Crowdsourced Marketing Solutions – Future of Publishing (Video)

crowdsourced marketing platform
Interview with Vincent Ha of Gushcloud, a crowdsourced marketing platform

Almost every company needs to do marketing whether they realize it or not. Even companies that market toward people they already know, such as high end B2B product companies that rely on the CEO’s personal relationships, are running marketing campaigns when the CEO reaches out to his contacts. However, a lot of companies do not think that they have time for marketing, and they go belly-up.

Other companies know that they need to do marketing but they simply do not have the know-how to do it. They try to hire outside agencies to do it for them but this gets to be very expensive. Small start-ups who need to spend money hiring other types of workers simply cannot hire agencies.

In this episode of Future of Publishing, VigLink CEO Oliver Roup interviews Founder & CEO Vincent Ha of Gushcloud, a crowdsourced marketing tasks solution provider.

Highlights

  • Marketing is an investment, not an expense…
  • But many companies don’t have the initial funds to make that investment…
  • But they can still make a small investment in crowdsourced marketing and get decent ROI on that investment!

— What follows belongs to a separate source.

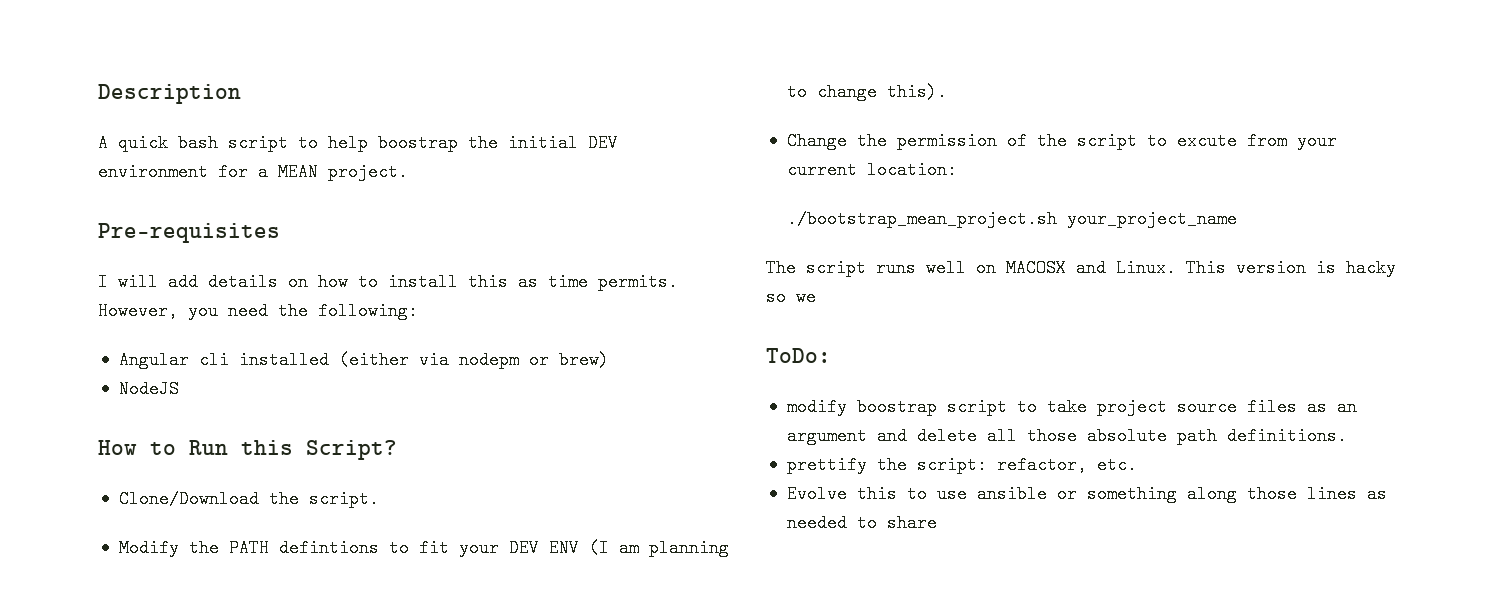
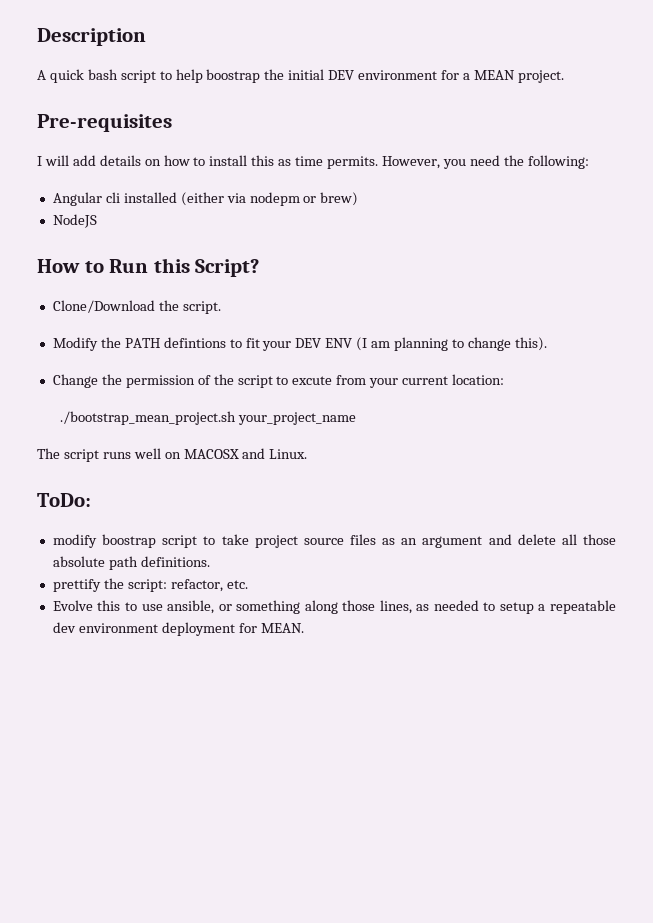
[1186,259,1396,277] [766,288,816,306] This version is hacky so we -> (308, 454) none
[976,485,1047,503] ansible -> [167,600,215,614] ansible,
[1306,485,1357,503] lines -> [379,600,412,614] lines,
[886,514,937,532] share -> [499,600,616,614] [52,622,304,636] setup a repeatable dev environment deployment for MEAN.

Crowdsourcing has become very popular in the past few years, coupled with the rise in high-speed connections and India’s increasingly high-tech economy and educated workforce. With many companies looking to cut costs, they can let workers compete to receive the lowest wages possible to do simple tasks, whereas ten years ago the same company would need to hire a person full-time (or an agency part-time) to do these tasks. Perhaps one of the earliest example of crowdsourcing is Wikipedia, which allows people from throughout the world to contribute content and develop their webpages. This model is different than crowdsourcing in a business sense because instead of each person doing a set task, each person makes small contributions which build upon each other in the wiki model. Furthermore, Wikipedians try to reach consensus on the discussion pages whereas different crowdsourced workers rarely communicate with each other in Gushcloud and Mechanical Turk.